Welcome to a busy Thursday and The Technology 202! A hearing a day keeps the regulation at bay, right? Facebook may soon find out.
Below: Our preview of today’s must-watch session on kids’ online safety, and another one of President Biden’s antitrust enforcers is set to face a Senate test. But first:
Tech companies face another liability threat, this time over counterfeit goods
By now you’ve probably heard about the fight over Section 230, the law shielding websites from lawsuits over what their users post, which has been under constant attack in Washington. But there’s another high-stakes yet lower-profile feud brewing in Congress over platforms’ liability.
Lawmakers on the House Judiciary Committee on Wednesday advanced legislation that could open up e-commerce giants like Amazon and Walmart to lawsuits over the sale of counterfeit goods on their sites if they don’t meet a set of “best practices” to combat them.
Its proponents say passing the proposal — the SHOP SAFE Act — is critical to holding digital platforms accountable for the distribution of fake products on their sites and to give consumers peace of mind when shopping online.
“Whether a purchase is made online or in a brick-and-mortar store, consumers must be able to be confident that what they see is what they will get,” Chair Jerry Nadler (D-N.Y.), the lead sponsor on the bill, said during its committee markup Wednesday.
The issue has gained urgency during the coronavirus pandemic amid reports of fake vaccine cards, phony masks and other products proliferating online. Amazon in particular has been dinged by lawmakers and regulators in the past over the prevalence of counterfeits on its sites. (Jeff Bezos, who founded Amazon, owns The Washington Post.)
But some retail groups, tech trade associations and companies, and scholars have voiced concern that the bill would wreak havoc on e-commerce.
Eric Goldman, a law professor at Santa Clara University, wrote in a blistering post this week that the proposal would “drive most or all online marketplaces out of the industry” by imposing “onerous and expensive compliance obligations” that make it “impossible” to avoid liability.
The compliance requirements include verifying a third-party seller’s identity and mandating that sellers can verify or vouch for the authenticity of their goods. If companies take those and other steps, they would be immunized from liability over the sale of counterfeit goods by third-party vendors on their platforms under the bill.
Goldman also suggested the requirements are so steep that e-commerce behemoth Amazon may be the only company able to comply with it, thus creating “an insurmountable competitive moat around Amazon’s marketplace.”

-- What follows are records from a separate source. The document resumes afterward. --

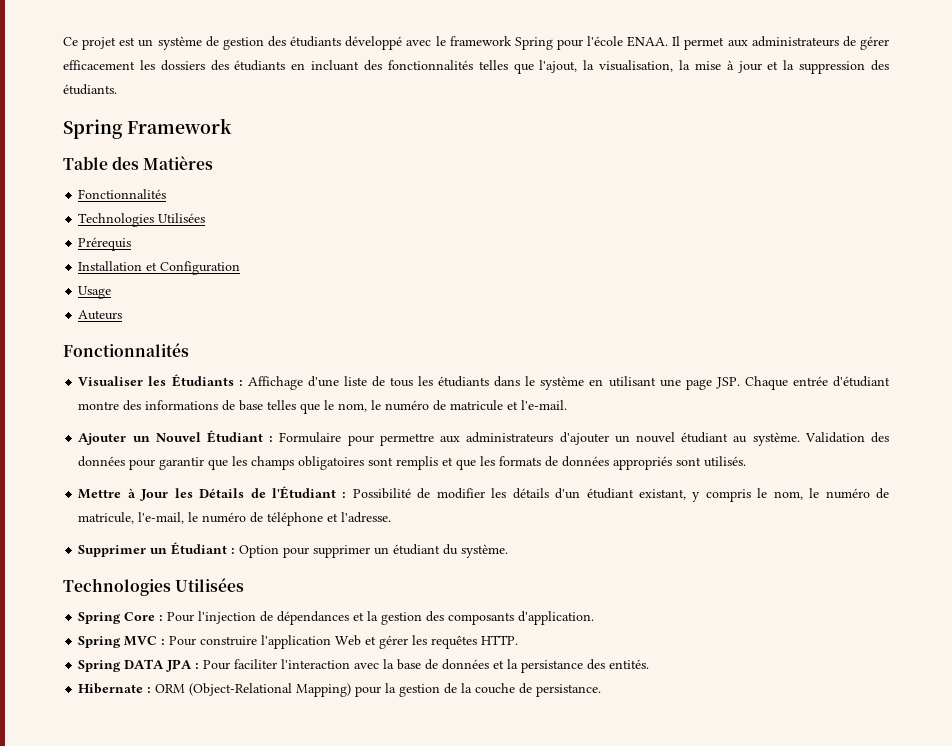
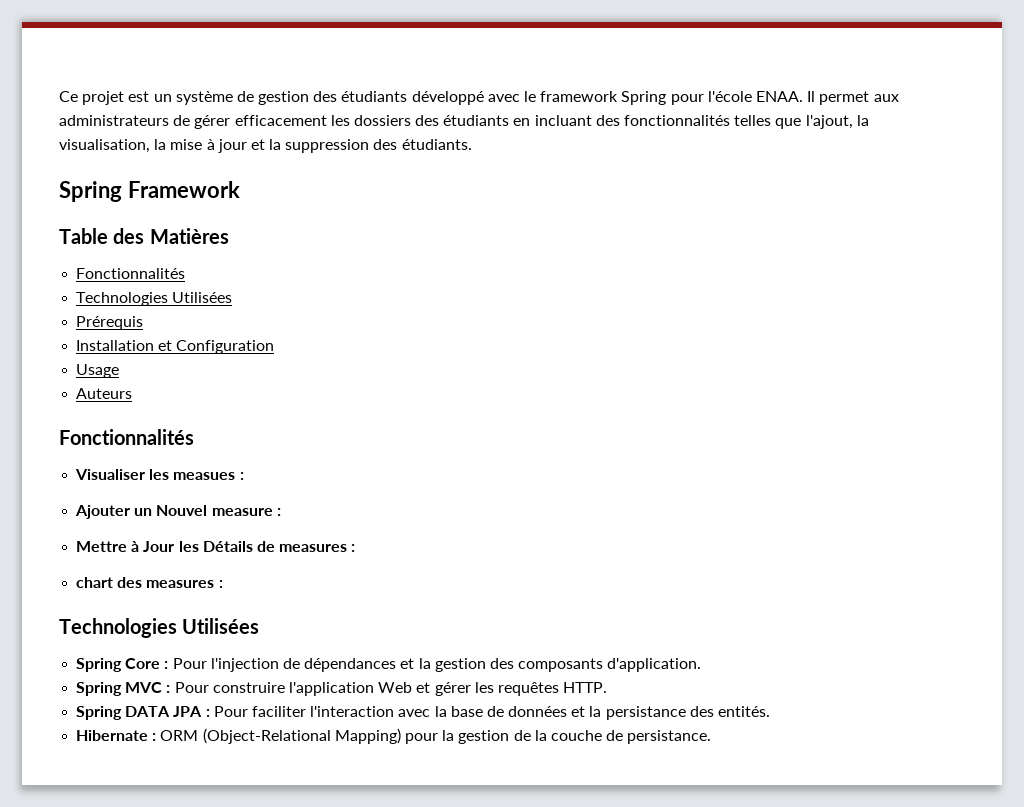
- Visualiser les Étudiants : Affichage d'une liste de tous les étudiants dans le système en utilisant une page JSP. Chaque entrée d'étudiant montre des informations de base telles que le nom, le numéro de matricule et l'e-mail.
+ Visualiser les measues :
- Ajouter un Nouvel Étudiant : Formulaire pour permettre aux administrateurs d'ajouter un nouvel étudiant au système. Validation des données pour garantir que les champs obligatoires sont remplis et que les formats de données appropriés sont utilisés.
+ Ajouter un Nouvel measure :
- Mettre à Jour les Détails de l'Étudiant : Possibilité de modifier les détails d'un étudiant existant, y compris le nom, le numéro de matricule, l'e-mail, le numéro de téléphone et l'adresse.
- Supprimer un Étudiant : Option pour supprimer un étudiant du système.
+ Mettre à Jour les Détails de measures :
+ chart des measures :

The push has also gotten Silicon Valley’s attention. Major players including Facebook, Etsy and Amazon, as well as Walmart and Alibaba, tapped lobbyists to work on the legislation this year, according to disclosure filings reviewed by The Technology 202.
Some of the companies, such as Etsy, Ebay and Walmart, are going on the record about their concerns.
“It’s clear from the debate at committee … that there remains work to be done on SHOP SAFE to best balance protecting both consumers and America’s small sellers,” Jeffrey Zubricki, head of U.S. government relations for Etsy, told The Technology 202. He added that Etsy plans to work with lawmakers “to find that balance.”
Ebay said in a statement that the legislation “would debilitate individuals, entrepreneurs and small businesses trying to compete online.” It added, “Now is not the time to place harmful regulatory burdens on small businesses continuing to economically recover from the pandemic.”
Walmart spokesman Randy Hargrove said the bill “as written could have significant unintended consequences.”
If the legislation picks up even more steam in Congress, it would become another major battlefront for tech companies over their legal liability.
Amazon and other retailers have fiercely opposed other similar efforts, including legislation earlier this year that would have required online marketplaces to authenticate the identity of the third-party merchants who sell on their sites. The language was scrapped from a major legislative package in June after a lobbying blitz by the industry.
Amazon spokesman Alex Haurek said the company recognizes the “intent” of the bill and they “look forward to working with Congress to achieve that goal.” Facebook and Alibaba did not return requests for comment on the bill.
At the markup, lawmakers stressed that the bill has been shaped by a lengthy drafting process and that they have fielded input from all corners.
Rep. Darrell Issa (R-Calif.), one of the bill’s lead sponsors, called the legislation a “work in process” but said that there’s been “significant progress” on it.